Il y a une centaine de mètres de galerie. Mais c’est frustrant qu’une partie ne soit plus accessible. J’aime bien explorer les bureaux des chefs d’abri, où il reste parfois une affiche ou une petite plaque. Là, on ne les retrouvera pas.
Orianne Vatin, historienne.
Sa trouvaille, Orianne Vatin adorerait évidemment la partager. Et emmener avec elle les curieux dans ces souterrains historiques. « Dans la ville où j’habitais en région parisienne, je trouvais des abris et je faisais des visites guidées à l’occasion des journées du patrimoine, confie-t-elle. Là, il faudrait aménager une ouverture et sécuriser les lieux Mais si la ville de Besançon était intéressée, je pourrais le faire ici aussi. »
Cette découverte est d’autant plus surprenante que la gare Viotte a essuyé un terrible orage de bombes le 16 juillet 1943. Cette nuit-là, 165 bombardiers de la Royal Air Force Britannique, partie de Londres, ont pilonné la gare. Un raid tragique qui a fait 51 morts et 134 blessés, causé d’importants dégâts dans le quartier et laissé de douloureux souvenirs dans la Boucle.

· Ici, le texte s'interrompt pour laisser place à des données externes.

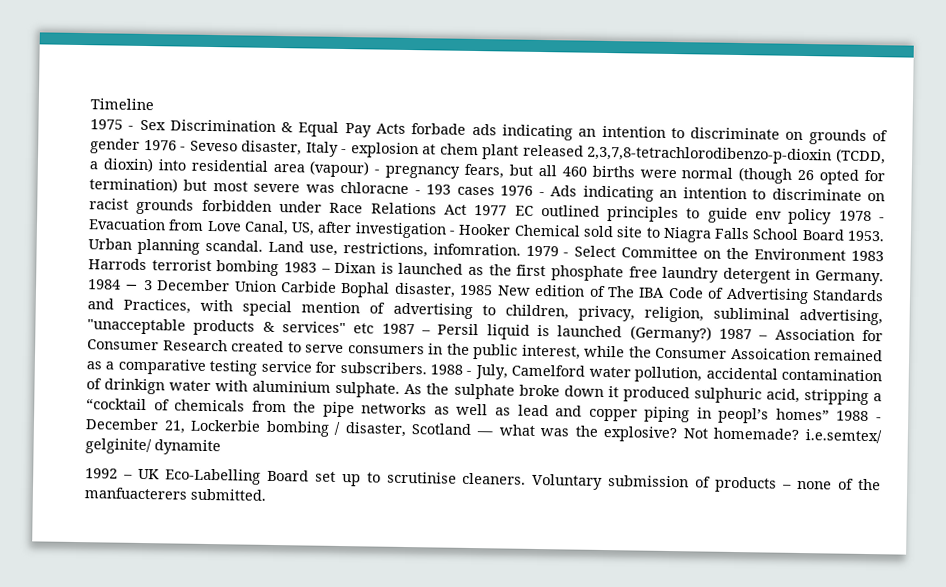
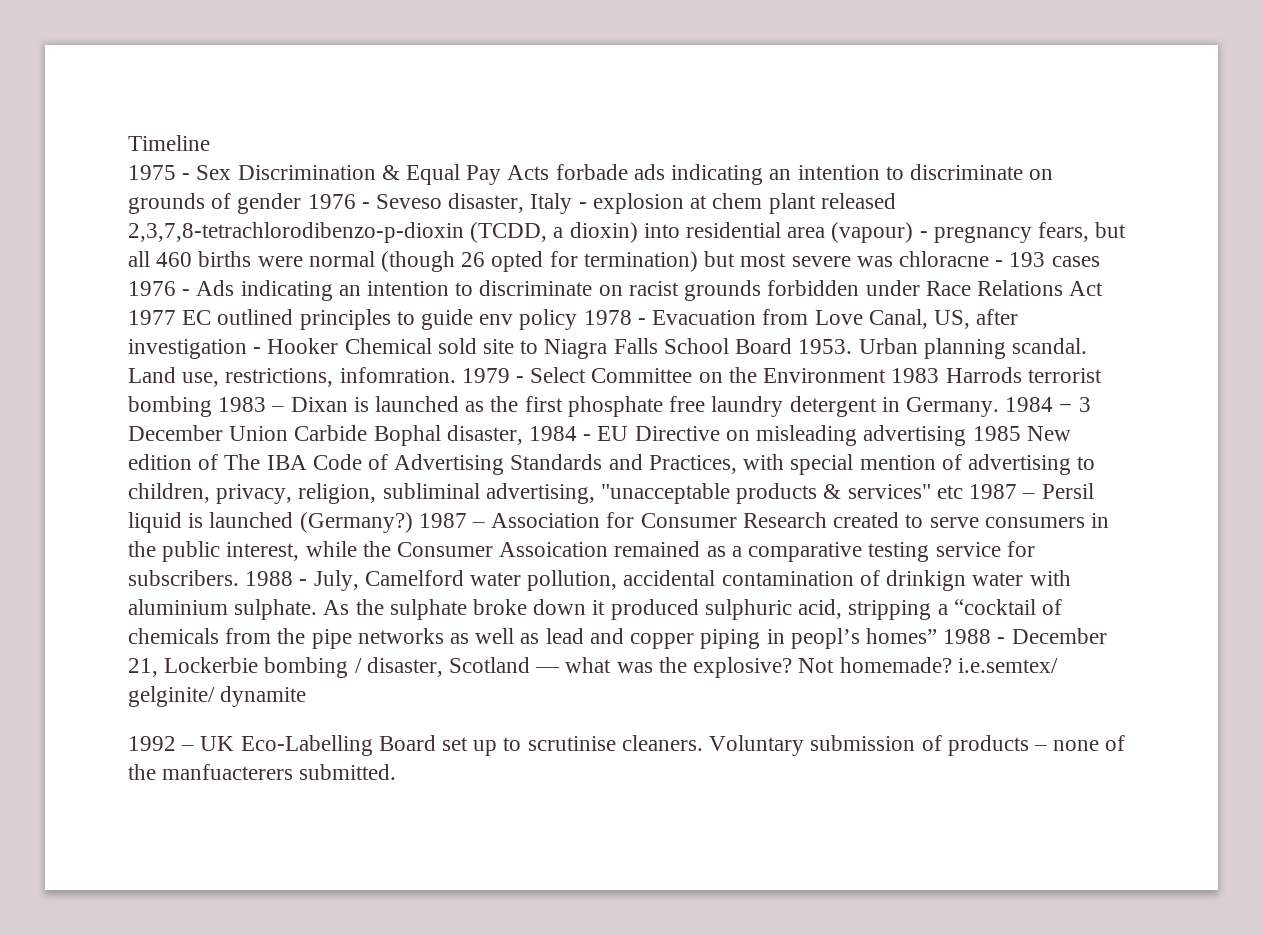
(456, 290) none -> [529,425,967,446] 1984 - EU Directive on misleading advertising

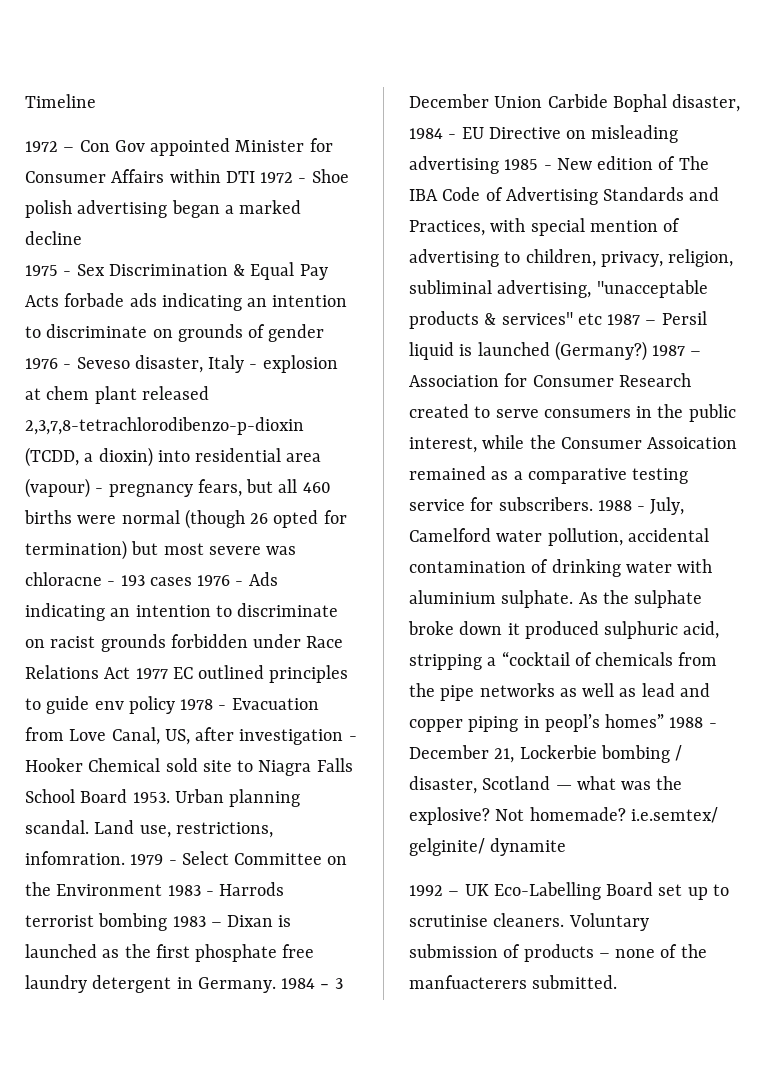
(210, 143) none -> [25,138,333,156] [25,169,349,183] [25,200,302,218] [25,231,82,245] // 1972 – Con Gov appointed Minister for Consumer Affairs within DTI 1972 - Shoe polish advertising began a marked decline
(940, 375) none -> [205,891,214,896] -
(1021, 433) none -> [543,165,552,170] -
[886,570,967,591] drinkign -> [551,559,621,577] drinking

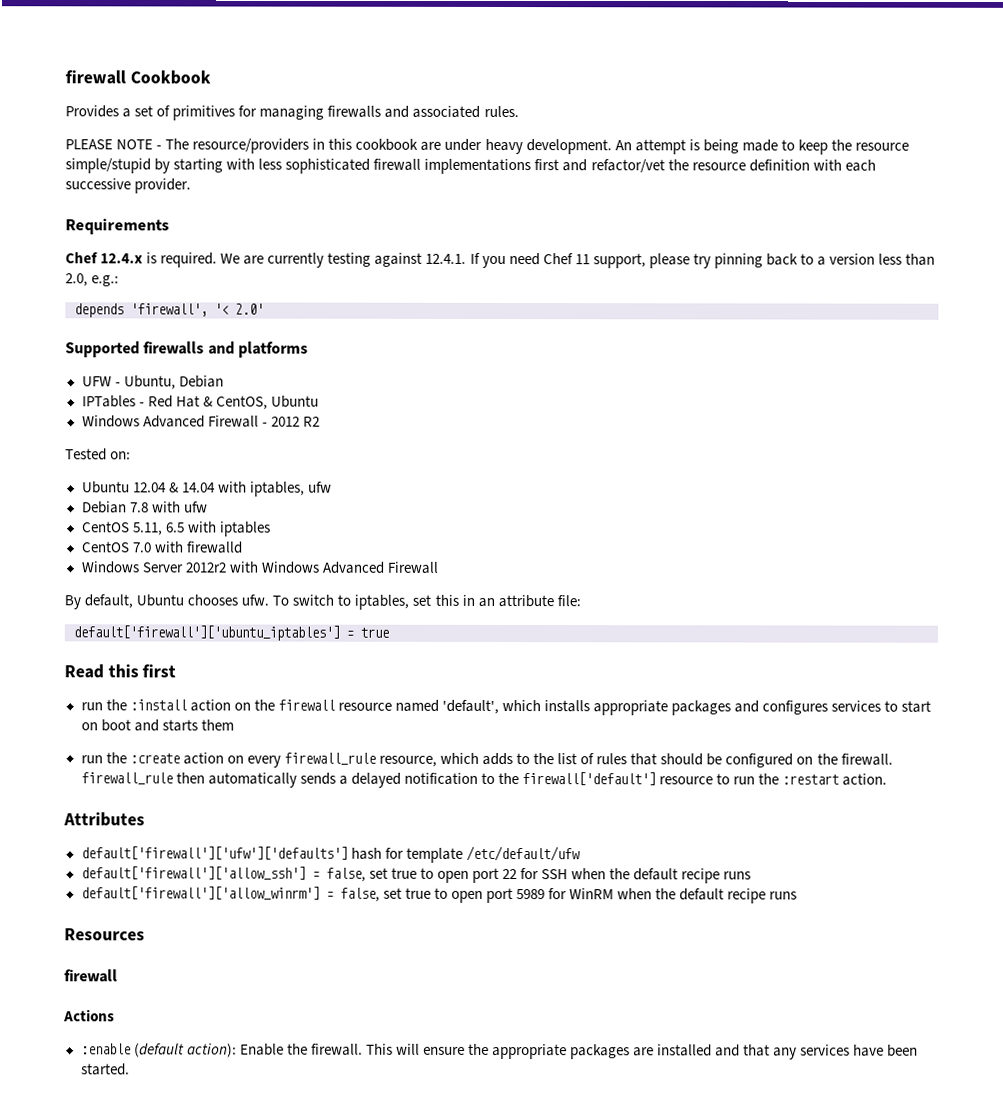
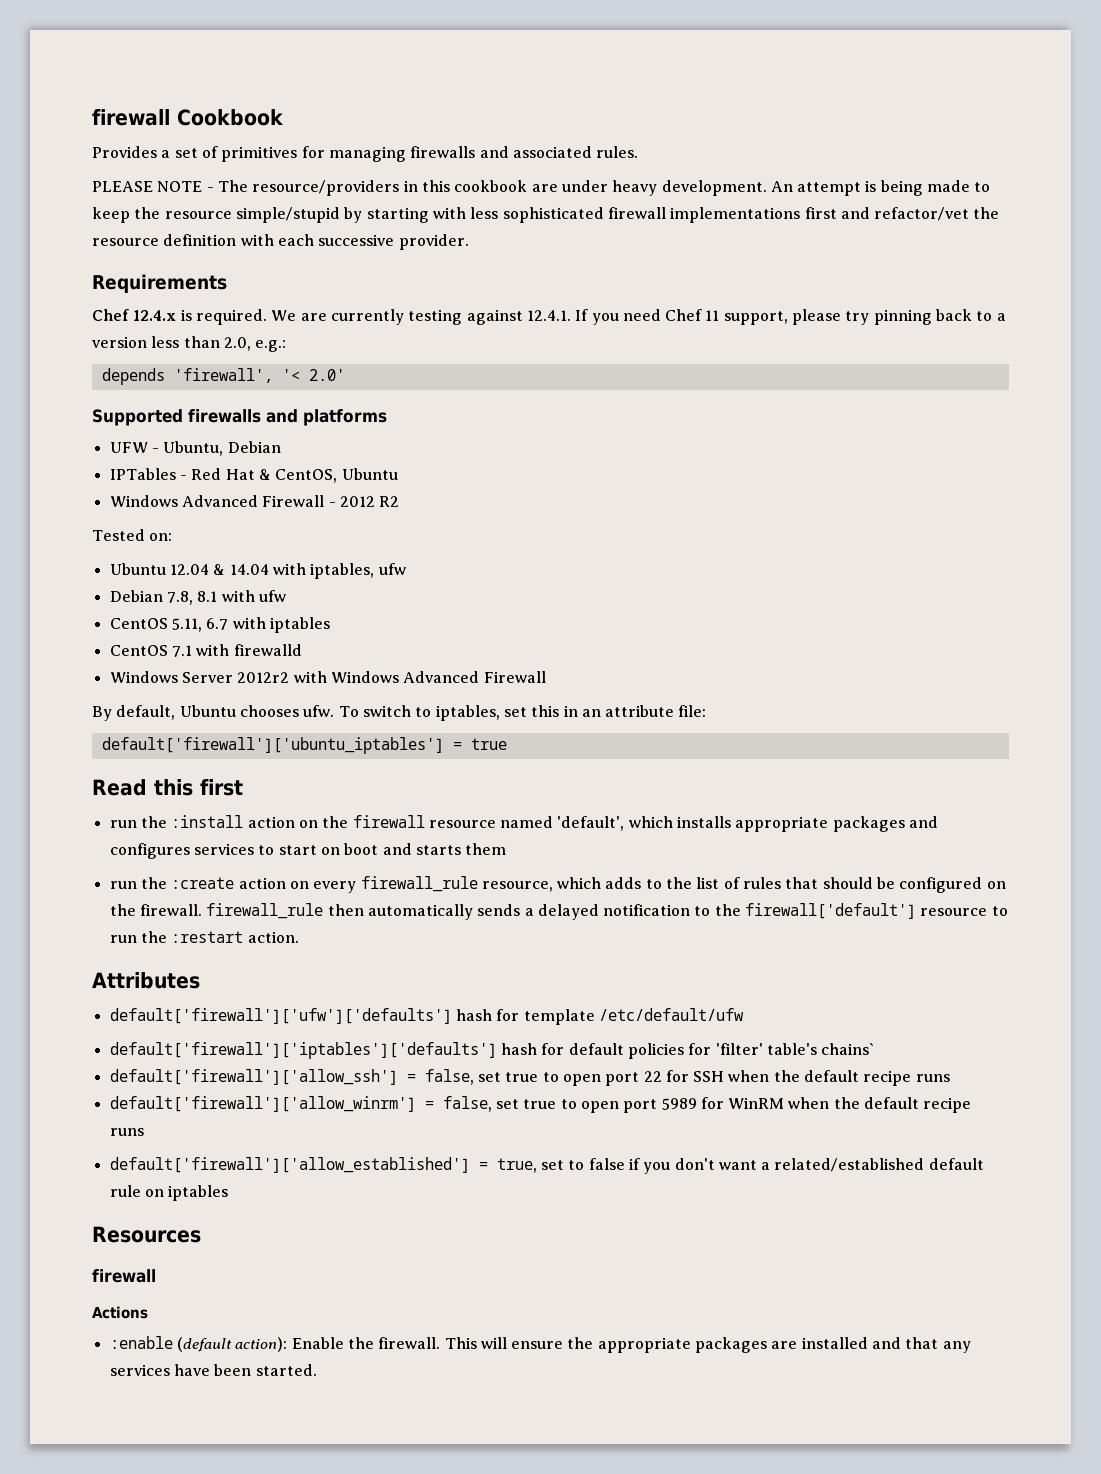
[129,502,149,513] 7.8 -> [166,591,218,605] 7.8, 8.1
[165,522,185,533] 6.5 -> [206,618,229,630] 6.7
[131,542,152,553] 7.0 -> [171,645,192,657] 7.1
(580, 853) none -> [109,1042,876,1059] // default['firewall']['iptables']['defaults'] hash for default policies for 'filter' table's chains`
(798, 895) none -> [109,1157,984,1174] [109,1185,229,1201] // default['firewall']['allow_established'] = true, set to false if you don't want a related/established default rule on iptables

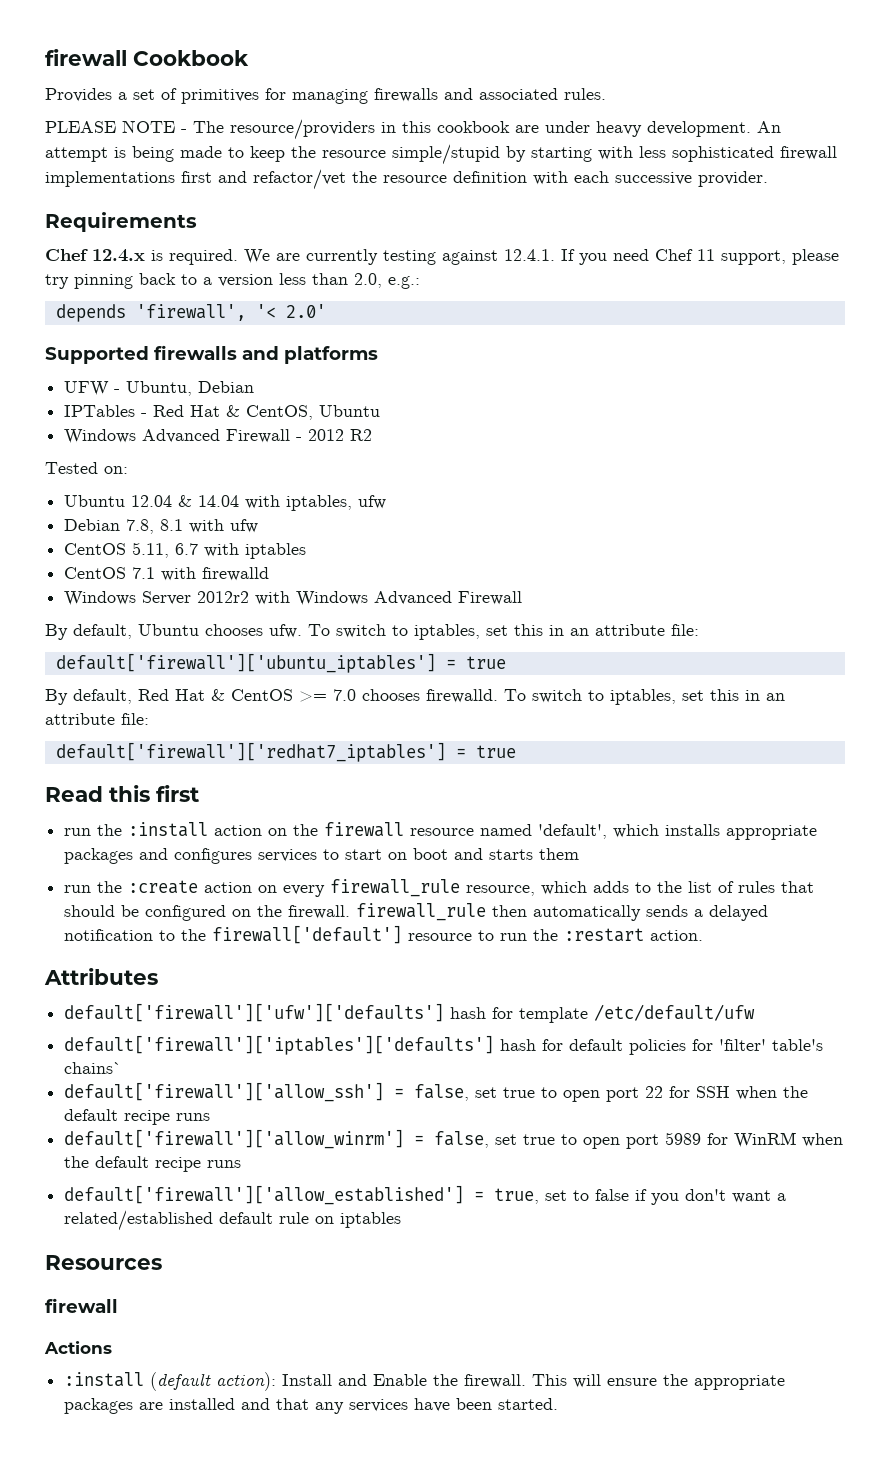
(507, 744) none -> [45,689,785,705] [45,713,149,725] [55,742,516,762] // By default, Red Hat & CentOS >= 7.0 chooses firewalld. To switch to iptables, set this in an attribute file: // default['firewall']['redhat7_iptables'] = true
[109,1336,173,1349] :enable -> [64,1372,145,1387] :install
(288, 1344) none -> [282,1374,368,1386] Install and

Une erreur ? Sans doute, disent les historiens de la période, car, à l’origine, Besançon n’était pas la cible visée par les pilotes de la RAF. Les Alliés avaient surtout en point de mire les usines Peugeot de Sochaux (Doubs), où étaient assemblés depuis avril de la même année, les moteurs des appareils de la Luftwaffe, la flotte aérienne allemande. Aujourd’hui encore, on ignore pourquoi les avions anglais ont dévié de leur trajectoire avec leur arsenal, des milliers de bombes pesant de 100 à 500 kilos. Au total, 108 ont été finalement larguées sur Besançon et 85 ont explosé au sol.
Peu, désormais, s’en souviennent, mais le déluge de feu s’est abattu jusqu’à l’avenue Carnot, la rue de Belfort, l’avenue Denfert-Rochereau, le dépôt de tram et dans une partie des quartiers Battant, Montrapon et Saint-Claude. Ce qui n’empêchera pas les trains de repartir dès le lendemain matin, six heures, quelques rails ayant échappé aux bombes. Le bâtiment, lui, sera entièrement détruit, deux avions s’étant même écrasés entre ses murs.